*** RECORD EXCERPTS

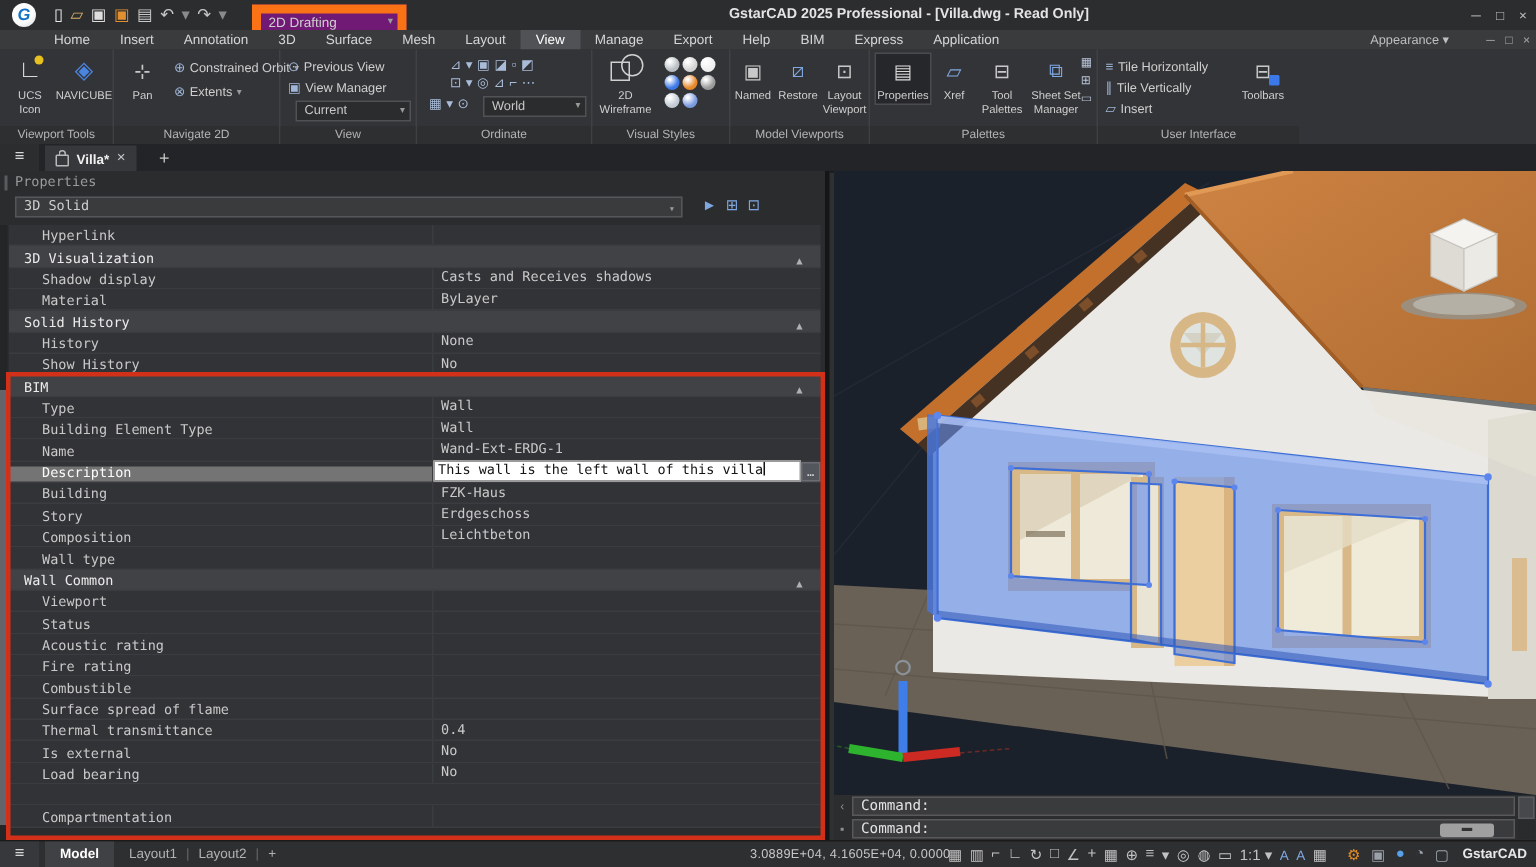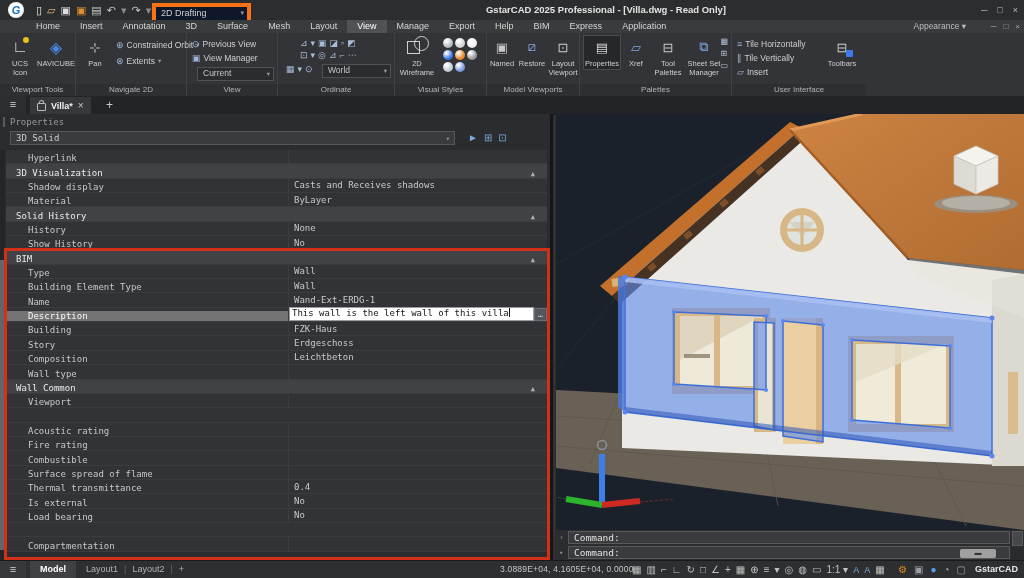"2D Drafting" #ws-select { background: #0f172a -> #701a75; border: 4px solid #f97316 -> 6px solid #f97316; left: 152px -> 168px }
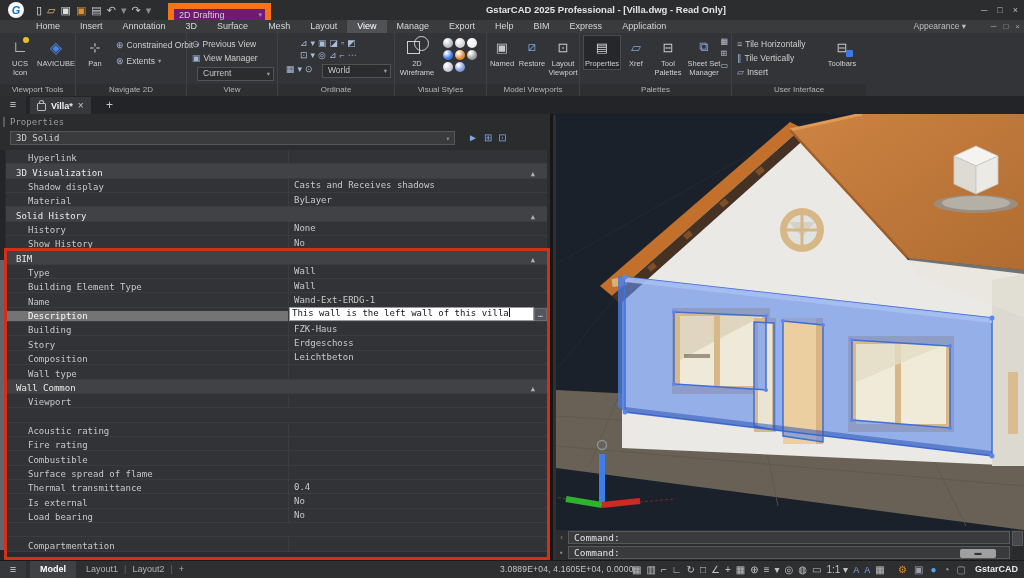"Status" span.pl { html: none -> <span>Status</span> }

******
*** RECORD EXCERPTS

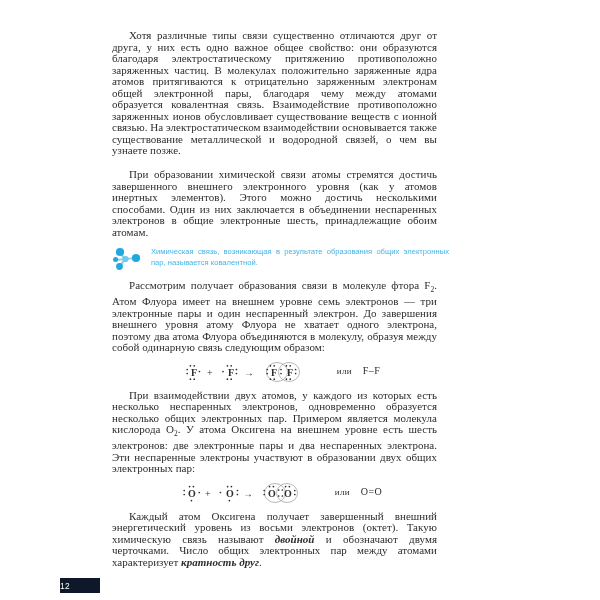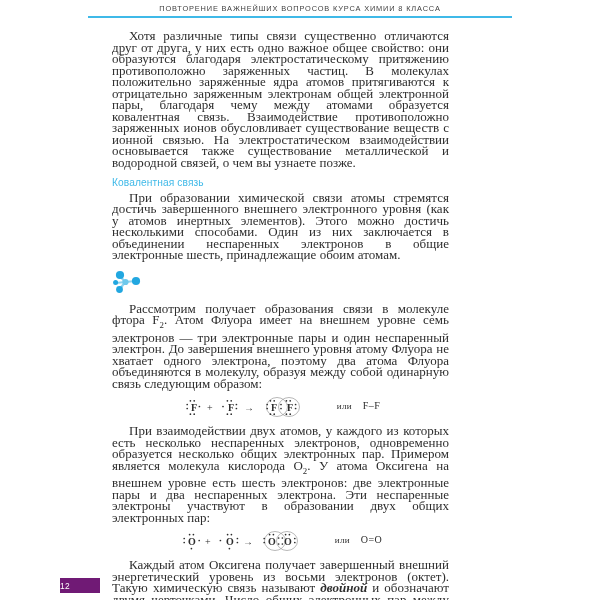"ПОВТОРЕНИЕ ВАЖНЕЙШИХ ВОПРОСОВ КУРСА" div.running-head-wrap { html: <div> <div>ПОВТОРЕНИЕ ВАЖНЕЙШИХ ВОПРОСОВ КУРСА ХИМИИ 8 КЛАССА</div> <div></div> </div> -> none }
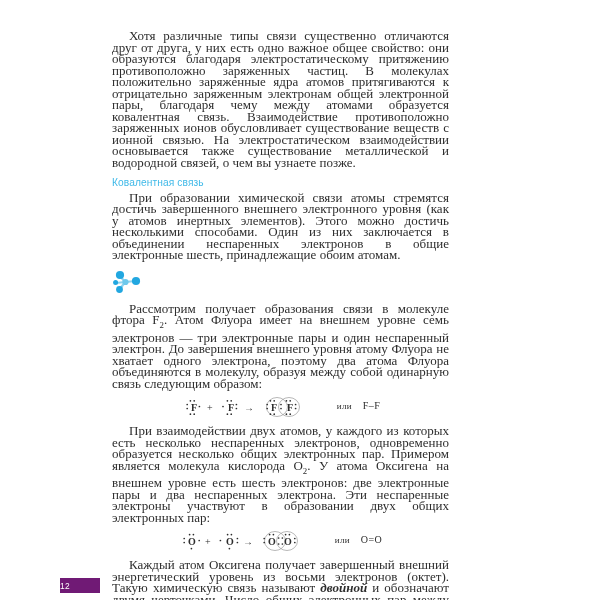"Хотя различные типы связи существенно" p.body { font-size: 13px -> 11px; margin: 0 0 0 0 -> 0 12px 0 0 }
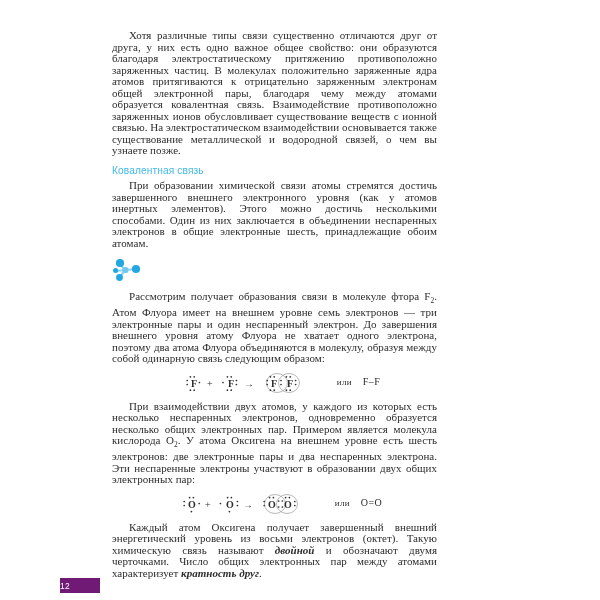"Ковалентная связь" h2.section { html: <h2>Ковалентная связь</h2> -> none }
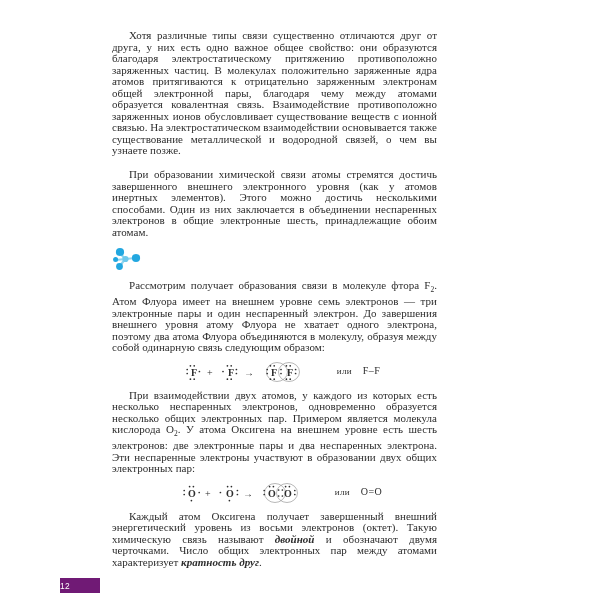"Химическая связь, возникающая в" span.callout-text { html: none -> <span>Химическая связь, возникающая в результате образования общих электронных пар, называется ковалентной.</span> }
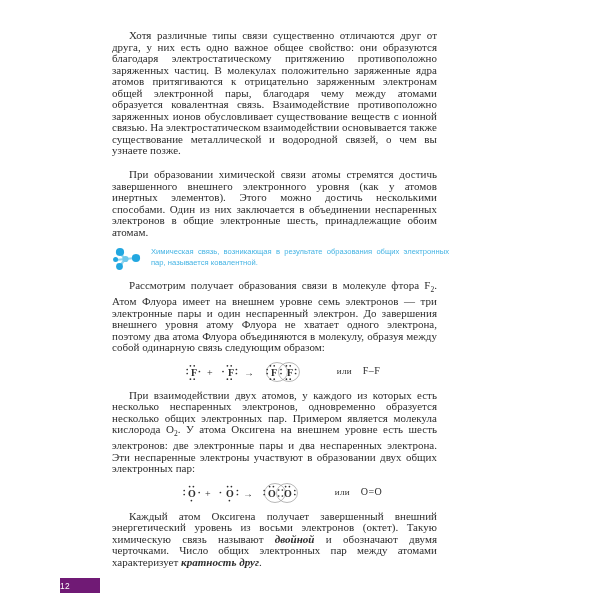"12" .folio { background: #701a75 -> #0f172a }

******

* [WHAT NEEDS TO BE DONE]:
Output exactly those lines of the data above that run from the line with "background: #0f172a ->" up to and including the line with "none -> <span>Status</span>". No pictures go in.

* [EXERCISE ANSWER]:
"2D Drafting" #ws-select { background: #0f172a -> #701a75; border: 4px solid #f97316 -> 6px solid #f97316; left: 152px -> 168px }
"Status" span.pl { html: none -> <span>Status</span> }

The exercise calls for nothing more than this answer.